The Braves built their 7-1 lead with two runs in the first inning, one of them another leadoff home run by Ronald Acuna, and five in the fifth. But the Red Sox, after mustering just two hits and one run in six innings against Braves starter Mike Foltynewicz, attacked the Braves’ bullpen (and defense) in the late innings.

The eighth-inning, game-tying uprising came against relievers Dan Winkler, Jonny Venters and Brad Brach and was compounded by a Johan Camargo throwing error and Adam Duvall’s misplays in right field.

Winkler allowed hits to all four batters he faced to open the inning and demonstrated his frustrations upon returning to the dugout, taking them out mostly on his glove and a water cup.

“Most of the frustration was that I felt I made really good pitches,” Winkler said. “Everything I was throwing was exactly where I wanted it. I felt like I had good stuff. I guess when it leaves your hand, it's out of your control.

“Another reason I was visibly upset is because (Boston) is a good ballclub, and when you have a six-run lead you want to lock it up. That’s our job ... and we didn’t do it today.”

Even so, Freeman’s solo home run in the bottom of the eighth -- a dramatic shot in his only at-bat of a game he didn’t start -- gave the Braves an 8-7 lead going into the ninth.

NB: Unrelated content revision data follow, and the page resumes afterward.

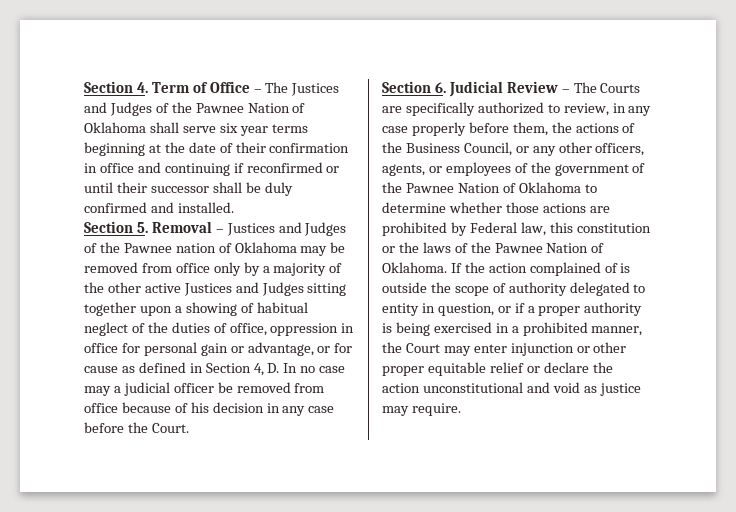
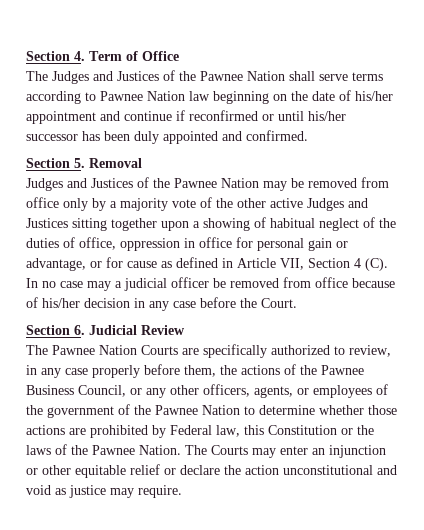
- Section 4. Term of Office – The Justices and Judges of the Pawnee Nation of Oklahoma shall serve six year terms beginning at the date of their confirmation in office and continuing if reconfirmed or until their successor shall be duly confirmed and installed.
- Section 5. Removal – Justices and Judges of the Pawnee nation of Oklahoma may be removed from office only by a majority of the other active Justices and Judges sitting together upon a showing of habitual neglect of the duties of office, oppression in office for personal gain or advantage, or for cause as defined in Section 4, D. In no case may a judicial officer be removed from office because of his decision in any case before the Court.
+ Section 4. Term of Office
+ The Judges and Justices of the Pawnee Nation shall serve terms according to Pawnee Nation law beginning on the date of his/her appointment and continue if reconfirmed or until his/her successor has been duly appointed and confirmed.
+ Section 5. Removal
+ Judges and Justices of the Pawnee Nation may be removed from office only by a majority vote of the other active Judges and Justices sitting together upon a showing of habitual neglect of the duties of office, oppression in office for personal gain or advantage, or for cause as defined in Article VII, Section 4 (C). In no case may a judicial officer be removed from office because of his/her decision in any case before the Court.
- Section 6. Judicial Review – The Courts are specifically authorized to review, in any case properly before them, the actions of the Business Council, or any other officers, agents, or employees of the government of the Pawnee Nation of Oklahoma to determine whether those actions are prohibited by Federal law, this constitution or the laws of the Pawnee Nation of Oklahoma. If the action complained of is outside the scope of authority delegated to entity in question, or if a proper authority is being exercised in a prohibited manner, the Court may enter injunction or other proper equitable relief or declare the action unconstitutional and void as justice may require.
+ Section 6. Judicial Review
+ The Pawnee Nation Courts are specifically authorized to review, in any case properly before them, the actions of the Pawnee Business Council, or any other officers, agents, or employees of the government of the Pawnee Nation to determine whether those actions are prohibited by Federal law, this Constitution or the laws of the Pawnee Nation. The Courts may enter an injunction or other equitable relief or declare the action unconstitutional and void as justice may require.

Minter was one out from securing the victory when he gave up the decisive two-run homer to Phillips, who joined Boston’s major-league roster Tuesday after playing 44 minor-league games this season. Phillips drove the first pitched he saw in the ninth over the left-field wall.

The Braves departed after the loss for a seven-game trip – four games in Arizona followed by three in San Francisco.

They still lead the National League East by three games over the Phillies, who lost to the Marlins Wednesday night.

“I think a lot of guys forget it’s a long month of September,” Minter said. “This one game isn’t going to define the rest of the season.”